If you wish to be represented by POPA, you should call the POPA Adverse Action Message Center at 571-272-7161 as soon as reasonably possible after receiving this proposed action (notice) and the supporting evidence (tabs). Please leave your name, USPTO phone number, cell phone number and a brief message regarding the nature of the proposed action (e.g., investigatory meeting, proposed suspension, proposed removal) and a POPA representative will contact you shortly. If you are not contacted by a POPA representative within at most one business day, you should contact one of the POPA officers; see www.POPA.org.

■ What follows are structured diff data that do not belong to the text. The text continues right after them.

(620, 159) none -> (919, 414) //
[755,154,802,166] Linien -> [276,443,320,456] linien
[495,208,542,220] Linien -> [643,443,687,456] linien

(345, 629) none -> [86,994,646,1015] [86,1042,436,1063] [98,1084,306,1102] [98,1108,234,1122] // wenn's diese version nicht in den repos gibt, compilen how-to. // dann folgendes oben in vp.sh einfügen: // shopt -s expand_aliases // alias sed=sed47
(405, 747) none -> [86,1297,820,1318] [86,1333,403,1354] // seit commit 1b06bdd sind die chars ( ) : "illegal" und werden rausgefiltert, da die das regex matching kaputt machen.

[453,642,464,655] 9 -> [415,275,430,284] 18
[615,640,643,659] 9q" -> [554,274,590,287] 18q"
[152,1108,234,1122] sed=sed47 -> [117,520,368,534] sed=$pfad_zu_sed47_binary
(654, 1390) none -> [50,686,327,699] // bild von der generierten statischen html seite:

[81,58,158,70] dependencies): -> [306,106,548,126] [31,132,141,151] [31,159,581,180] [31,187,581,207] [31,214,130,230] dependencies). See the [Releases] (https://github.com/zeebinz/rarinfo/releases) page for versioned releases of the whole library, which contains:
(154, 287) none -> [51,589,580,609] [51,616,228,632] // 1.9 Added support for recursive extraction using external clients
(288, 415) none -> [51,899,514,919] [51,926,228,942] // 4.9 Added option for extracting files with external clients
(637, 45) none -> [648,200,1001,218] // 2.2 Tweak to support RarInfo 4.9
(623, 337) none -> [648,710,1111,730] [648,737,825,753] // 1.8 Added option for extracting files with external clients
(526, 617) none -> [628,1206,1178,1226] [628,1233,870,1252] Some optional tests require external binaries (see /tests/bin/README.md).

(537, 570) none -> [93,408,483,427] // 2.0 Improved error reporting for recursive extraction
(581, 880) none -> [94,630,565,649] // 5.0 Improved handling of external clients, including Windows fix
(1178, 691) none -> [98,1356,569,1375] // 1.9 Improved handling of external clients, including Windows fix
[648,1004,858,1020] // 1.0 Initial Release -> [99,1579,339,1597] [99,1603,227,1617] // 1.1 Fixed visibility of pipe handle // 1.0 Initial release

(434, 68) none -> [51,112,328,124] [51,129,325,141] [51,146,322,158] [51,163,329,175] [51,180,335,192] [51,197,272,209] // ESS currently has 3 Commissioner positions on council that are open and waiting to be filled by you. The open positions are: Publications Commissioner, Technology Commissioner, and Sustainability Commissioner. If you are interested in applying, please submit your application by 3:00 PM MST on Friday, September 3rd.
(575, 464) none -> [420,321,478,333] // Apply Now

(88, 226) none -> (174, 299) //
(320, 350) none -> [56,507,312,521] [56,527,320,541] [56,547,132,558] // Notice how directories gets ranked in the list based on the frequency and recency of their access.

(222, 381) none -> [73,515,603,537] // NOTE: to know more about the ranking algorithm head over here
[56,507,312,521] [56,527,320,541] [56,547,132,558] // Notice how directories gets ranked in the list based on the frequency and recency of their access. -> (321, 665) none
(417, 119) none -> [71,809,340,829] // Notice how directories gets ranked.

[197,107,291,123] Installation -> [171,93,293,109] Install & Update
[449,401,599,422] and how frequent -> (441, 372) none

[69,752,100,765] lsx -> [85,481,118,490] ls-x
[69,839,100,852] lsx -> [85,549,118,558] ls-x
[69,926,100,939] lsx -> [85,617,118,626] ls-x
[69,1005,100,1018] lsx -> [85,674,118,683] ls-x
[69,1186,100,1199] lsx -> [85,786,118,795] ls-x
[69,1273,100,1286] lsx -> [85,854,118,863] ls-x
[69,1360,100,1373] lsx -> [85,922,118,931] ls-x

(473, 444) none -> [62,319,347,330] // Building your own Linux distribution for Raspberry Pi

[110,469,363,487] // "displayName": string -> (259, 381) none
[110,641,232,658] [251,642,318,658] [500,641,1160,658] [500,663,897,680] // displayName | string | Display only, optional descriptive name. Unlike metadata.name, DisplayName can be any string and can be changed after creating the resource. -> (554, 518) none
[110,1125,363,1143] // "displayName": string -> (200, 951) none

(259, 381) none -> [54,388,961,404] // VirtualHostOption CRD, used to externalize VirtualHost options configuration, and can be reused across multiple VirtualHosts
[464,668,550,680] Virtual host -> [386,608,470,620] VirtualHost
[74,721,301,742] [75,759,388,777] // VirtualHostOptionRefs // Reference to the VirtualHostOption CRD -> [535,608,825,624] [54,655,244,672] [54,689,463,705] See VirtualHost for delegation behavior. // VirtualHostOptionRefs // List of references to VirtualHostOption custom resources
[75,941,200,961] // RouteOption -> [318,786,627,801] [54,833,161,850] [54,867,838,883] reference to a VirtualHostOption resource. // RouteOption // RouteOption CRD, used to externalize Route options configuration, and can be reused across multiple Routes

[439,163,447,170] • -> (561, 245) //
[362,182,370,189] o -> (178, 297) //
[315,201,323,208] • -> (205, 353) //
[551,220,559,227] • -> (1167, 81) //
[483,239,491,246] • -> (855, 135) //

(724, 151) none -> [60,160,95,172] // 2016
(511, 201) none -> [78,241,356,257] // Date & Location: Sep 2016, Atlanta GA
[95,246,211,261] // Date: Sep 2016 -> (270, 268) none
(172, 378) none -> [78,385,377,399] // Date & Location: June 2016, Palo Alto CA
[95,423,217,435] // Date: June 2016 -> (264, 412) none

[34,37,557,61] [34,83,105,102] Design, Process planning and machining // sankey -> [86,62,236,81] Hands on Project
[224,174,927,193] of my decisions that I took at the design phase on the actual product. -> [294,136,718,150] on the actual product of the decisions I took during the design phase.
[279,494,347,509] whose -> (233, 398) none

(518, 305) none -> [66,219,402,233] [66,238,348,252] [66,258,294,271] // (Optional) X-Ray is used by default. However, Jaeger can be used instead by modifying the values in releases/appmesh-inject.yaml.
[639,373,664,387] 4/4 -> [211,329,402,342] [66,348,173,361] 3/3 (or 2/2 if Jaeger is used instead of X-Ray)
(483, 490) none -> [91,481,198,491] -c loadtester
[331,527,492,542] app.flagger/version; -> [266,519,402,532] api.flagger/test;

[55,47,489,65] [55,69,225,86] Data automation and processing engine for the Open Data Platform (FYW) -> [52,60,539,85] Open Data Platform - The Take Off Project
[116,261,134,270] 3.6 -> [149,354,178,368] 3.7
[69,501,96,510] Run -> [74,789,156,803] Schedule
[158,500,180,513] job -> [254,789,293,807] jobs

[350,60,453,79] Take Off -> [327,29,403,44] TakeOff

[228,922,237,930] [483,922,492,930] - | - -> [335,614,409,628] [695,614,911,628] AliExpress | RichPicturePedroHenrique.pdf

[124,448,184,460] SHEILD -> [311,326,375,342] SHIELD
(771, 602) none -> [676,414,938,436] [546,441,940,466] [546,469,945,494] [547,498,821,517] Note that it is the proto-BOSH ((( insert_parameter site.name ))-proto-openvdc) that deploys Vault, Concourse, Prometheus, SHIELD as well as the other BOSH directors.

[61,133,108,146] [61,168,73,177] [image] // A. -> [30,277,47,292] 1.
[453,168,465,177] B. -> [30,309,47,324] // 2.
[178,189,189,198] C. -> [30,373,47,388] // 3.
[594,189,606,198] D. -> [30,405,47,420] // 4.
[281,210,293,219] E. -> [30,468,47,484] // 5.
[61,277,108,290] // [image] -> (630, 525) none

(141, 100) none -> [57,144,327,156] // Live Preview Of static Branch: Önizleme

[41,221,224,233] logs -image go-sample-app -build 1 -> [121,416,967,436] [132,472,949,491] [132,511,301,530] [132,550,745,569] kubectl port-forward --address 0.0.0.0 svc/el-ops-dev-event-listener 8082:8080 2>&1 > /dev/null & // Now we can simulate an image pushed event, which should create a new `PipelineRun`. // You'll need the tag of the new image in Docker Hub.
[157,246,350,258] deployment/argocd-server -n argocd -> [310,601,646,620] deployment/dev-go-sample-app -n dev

Do not go into the investigatory meeting alone! If you don’t hear from one of them directly, please inform one of the other POPA officers or your local POPA representative.
If you are called into a meeting in which the agency is investigating possible disciplinary action against you, prior to the meeting’s start the USPTO must inform you of the general nature of the meeting and of your right to POPA representation. (See the POPA Collective Bargaining Agreement, Article 4, Section 8.A, at www.popa.org).
You also have the right to request union representation as soon as you believe that disciplinary action may result from the meeting (Article 4, Section 8.B). If you request a POPA representative, the agency is obligated to wait a reasonable time to allow you to contact POPA and secure representation before proceeding with the meeting (Article 4, Section 8.C).
What is an Adverse Action and What, if anything, do I do?
Sometime during your USPTO career, your supervisor may walk into your office and announce that you are being “ invited” to an investigatory meeting, which basically means—no surprise—that the USPTO is investigating you. Knowing your rights can defend your job.
Despite the protections of the POPA Collective Bargaining Agreement, the supervisor may refuse to provide you with any more information than you are supposed to appear at a certain date, time and location.Definitely ask for the topic of the meeting and/or what you are being investigated for.Then immediately, without further comment, arrange for a POPA representative to represent you at the investigatory meeting.You are entitled to this representation whether you are a probationary or career employee, so take advantage of it. Management may have several people across the table from you, including your supervisor, peppering you with questions at the investigatory meeting—you likely will welcome having someone with you who is knowledgeable about your statutory and contractual protections.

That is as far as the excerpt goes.